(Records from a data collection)
++++

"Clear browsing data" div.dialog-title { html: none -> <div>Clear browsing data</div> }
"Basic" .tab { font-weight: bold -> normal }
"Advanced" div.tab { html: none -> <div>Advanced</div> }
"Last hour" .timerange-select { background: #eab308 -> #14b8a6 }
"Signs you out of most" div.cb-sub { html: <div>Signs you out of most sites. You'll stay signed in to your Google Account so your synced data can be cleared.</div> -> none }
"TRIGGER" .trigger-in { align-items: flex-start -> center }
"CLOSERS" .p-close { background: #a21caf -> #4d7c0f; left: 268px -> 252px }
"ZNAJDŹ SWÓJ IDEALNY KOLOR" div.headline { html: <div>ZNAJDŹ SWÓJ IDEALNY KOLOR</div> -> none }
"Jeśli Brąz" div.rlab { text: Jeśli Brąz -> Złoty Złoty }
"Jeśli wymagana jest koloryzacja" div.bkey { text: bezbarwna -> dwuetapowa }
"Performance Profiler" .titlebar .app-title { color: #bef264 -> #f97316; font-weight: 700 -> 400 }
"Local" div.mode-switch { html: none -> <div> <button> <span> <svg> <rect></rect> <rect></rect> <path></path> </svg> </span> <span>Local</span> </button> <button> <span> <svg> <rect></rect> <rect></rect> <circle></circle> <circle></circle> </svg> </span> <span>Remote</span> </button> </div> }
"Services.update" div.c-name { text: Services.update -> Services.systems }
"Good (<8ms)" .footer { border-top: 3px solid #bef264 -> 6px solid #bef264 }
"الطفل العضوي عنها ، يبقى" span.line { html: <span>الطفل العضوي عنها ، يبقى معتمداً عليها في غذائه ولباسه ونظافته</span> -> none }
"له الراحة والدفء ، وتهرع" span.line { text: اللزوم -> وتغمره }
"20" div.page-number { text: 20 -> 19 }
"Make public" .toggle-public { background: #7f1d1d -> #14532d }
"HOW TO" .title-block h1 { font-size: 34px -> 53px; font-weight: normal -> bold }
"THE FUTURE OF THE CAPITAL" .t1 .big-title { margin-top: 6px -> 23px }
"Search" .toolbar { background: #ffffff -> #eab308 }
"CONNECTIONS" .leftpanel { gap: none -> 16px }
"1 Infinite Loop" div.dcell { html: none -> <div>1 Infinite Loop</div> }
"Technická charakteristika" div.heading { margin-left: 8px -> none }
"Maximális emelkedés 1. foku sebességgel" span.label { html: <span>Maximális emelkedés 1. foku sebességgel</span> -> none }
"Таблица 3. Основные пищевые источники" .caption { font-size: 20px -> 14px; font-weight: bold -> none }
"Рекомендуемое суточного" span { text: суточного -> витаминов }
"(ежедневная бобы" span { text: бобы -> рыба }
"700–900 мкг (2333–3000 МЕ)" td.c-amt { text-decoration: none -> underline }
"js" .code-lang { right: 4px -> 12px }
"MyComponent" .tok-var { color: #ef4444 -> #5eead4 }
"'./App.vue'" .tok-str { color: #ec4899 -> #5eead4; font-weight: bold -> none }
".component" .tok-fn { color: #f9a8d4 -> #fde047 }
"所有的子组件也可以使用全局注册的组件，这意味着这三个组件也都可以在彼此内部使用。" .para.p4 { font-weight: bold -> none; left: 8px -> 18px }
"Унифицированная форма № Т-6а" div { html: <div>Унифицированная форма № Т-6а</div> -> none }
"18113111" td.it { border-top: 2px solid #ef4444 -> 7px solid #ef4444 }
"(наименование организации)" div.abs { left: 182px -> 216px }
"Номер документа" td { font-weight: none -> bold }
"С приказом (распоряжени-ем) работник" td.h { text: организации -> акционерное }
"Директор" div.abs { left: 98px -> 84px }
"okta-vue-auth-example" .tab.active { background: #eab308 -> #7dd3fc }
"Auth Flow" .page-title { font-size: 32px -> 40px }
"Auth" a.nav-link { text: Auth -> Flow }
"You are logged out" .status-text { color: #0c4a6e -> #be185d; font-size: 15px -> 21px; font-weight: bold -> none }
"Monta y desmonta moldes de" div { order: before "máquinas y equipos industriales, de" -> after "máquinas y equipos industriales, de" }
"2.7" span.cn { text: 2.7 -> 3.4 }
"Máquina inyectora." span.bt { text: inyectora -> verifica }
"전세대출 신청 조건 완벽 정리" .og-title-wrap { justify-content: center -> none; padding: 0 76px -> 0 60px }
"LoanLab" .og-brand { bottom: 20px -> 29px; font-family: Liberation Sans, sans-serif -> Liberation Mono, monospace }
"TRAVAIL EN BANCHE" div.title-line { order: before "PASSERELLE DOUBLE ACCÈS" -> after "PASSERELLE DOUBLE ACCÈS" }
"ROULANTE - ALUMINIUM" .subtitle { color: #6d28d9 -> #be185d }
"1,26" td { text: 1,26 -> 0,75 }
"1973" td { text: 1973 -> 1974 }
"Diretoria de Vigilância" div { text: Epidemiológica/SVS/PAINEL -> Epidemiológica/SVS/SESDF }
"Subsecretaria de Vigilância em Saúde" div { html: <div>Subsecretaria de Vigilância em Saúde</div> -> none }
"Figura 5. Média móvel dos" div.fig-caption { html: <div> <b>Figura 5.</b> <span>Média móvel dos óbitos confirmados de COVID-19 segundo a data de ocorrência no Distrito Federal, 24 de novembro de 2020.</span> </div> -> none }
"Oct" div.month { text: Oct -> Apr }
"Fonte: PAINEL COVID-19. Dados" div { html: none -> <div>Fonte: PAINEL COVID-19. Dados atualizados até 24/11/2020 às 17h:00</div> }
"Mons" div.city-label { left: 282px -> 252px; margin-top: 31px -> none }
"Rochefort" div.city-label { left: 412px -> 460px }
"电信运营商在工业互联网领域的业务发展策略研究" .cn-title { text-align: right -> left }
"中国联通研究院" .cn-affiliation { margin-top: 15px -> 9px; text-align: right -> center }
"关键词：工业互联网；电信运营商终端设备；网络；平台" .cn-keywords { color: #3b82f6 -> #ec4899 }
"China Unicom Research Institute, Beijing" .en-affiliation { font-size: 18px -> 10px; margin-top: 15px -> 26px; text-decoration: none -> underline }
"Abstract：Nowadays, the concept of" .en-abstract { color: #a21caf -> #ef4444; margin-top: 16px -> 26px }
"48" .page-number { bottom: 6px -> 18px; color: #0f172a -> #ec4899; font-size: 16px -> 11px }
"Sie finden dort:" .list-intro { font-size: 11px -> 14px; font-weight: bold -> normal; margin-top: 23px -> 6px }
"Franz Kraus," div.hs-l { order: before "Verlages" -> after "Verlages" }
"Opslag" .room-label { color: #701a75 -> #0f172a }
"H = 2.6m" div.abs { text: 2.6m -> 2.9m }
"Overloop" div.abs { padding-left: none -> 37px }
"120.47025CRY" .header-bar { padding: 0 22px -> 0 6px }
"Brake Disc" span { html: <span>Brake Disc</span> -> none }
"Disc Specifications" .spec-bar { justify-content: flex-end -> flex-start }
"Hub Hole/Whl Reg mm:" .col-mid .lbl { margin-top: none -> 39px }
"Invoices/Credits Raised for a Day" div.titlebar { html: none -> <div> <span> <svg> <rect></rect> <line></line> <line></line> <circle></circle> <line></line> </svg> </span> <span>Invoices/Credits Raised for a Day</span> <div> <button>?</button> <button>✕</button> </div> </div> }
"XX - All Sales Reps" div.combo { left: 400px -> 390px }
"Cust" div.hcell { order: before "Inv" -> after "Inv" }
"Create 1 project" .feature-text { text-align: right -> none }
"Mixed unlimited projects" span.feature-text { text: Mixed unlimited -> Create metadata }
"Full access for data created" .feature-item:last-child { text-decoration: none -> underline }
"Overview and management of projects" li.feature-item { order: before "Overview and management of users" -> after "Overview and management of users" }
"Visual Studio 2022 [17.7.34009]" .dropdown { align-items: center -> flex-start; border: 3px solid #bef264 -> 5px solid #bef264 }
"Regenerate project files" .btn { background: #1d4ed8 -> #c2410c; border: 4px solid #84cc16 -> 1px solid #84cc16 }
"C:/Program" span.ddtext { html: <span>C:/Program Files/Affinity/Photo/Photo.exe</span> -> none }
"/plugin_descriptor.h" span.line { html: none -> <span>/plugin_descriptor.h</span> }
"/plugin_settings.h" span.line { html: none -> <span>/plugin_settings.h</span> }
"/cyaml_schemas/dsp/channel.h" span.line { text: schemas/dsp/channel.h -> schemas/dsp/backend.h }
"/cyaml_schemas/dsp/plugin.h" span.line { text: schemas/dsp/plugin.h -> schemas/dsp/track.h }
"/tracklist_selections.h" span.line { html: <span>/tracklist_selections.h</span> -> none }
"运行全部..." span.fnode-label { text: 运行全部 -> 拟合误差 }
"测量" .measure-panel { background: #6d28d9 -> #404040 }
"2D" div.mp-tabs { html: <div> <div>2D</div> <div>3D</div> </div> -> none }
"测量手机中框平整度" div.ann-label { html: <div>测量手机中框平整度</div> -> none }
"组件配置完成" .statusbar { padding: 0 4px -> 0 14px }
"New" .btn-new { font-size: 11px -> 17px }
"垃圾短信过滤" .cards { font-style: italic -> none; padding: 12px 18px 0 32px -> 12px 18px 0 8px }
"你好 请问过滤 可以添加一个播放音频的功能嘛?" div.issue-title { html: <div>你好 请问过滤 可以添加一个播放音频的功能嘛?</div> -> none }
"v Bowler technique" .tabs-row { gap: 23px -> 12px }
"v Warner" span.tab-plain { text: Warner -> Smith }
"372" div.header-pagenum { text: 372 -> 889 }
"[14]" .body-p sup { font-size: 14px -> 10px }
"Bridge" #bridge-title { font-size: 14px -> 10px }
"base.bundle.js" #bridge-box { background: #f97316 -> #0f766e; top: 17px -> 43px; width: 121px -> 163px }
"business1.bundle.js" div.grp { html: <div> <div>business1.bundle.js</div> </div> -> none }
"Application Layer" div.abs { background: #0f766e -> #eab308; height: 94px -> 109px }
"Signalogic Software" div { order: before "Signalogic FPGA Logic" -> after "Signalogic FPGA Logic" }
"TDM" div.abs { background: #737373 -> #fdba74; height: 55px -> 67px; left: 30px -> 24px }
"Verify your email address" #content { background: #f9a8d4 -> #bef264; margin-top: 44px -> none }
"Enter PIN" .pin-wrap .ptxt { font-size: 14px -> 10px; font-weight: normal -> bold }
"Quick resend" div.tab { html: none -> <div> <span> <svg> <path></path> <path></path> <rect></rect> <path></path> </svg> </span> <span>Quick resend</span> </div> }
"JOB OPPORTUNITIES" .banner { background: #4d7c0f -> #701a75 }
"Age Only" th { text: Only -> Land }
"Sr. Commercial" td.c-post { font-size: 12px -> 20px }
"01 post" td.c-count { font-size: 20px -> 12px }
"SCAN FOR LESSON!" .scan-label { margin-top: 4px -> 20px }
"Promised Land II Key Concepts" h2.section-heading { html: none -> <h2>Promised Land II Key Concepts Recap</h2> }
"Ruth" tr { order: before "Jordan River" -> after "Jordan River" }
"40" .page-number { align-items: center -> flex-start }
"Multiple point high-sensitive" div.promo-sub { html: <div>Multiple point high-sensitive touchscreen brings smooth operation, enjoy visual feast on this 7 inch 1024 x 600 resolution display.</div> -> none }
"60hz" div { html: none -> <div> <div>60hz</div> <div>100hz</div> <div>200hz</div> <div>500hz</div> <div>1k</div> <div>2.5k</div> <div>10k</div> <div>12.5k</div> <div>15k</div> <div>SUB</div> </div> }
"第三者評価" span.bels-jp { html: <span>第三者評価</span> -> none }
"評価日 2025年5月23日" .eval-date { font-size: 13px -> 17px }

++++

Goal of the exercise
Take the line above containing "padding-left: none ->", the line containing "margin-top: none ->", and all lines in between, and copy them exactly without anything else.

Output of the task
"Overloop" div.abs { padding-left: none -> 37px }
"120.47025CRY" .header-bar { padding: 0 22px -> 0 6px }
"Brake Disc" span { html: <span>Brake Disc</span> -> none }
"Disc Specifications" .spec-bar { justify-content: flex-end -> flex-start }
"Hub Hole/Whl Reg mm:" .col-mid .lbl { margin-top: none -> 39px }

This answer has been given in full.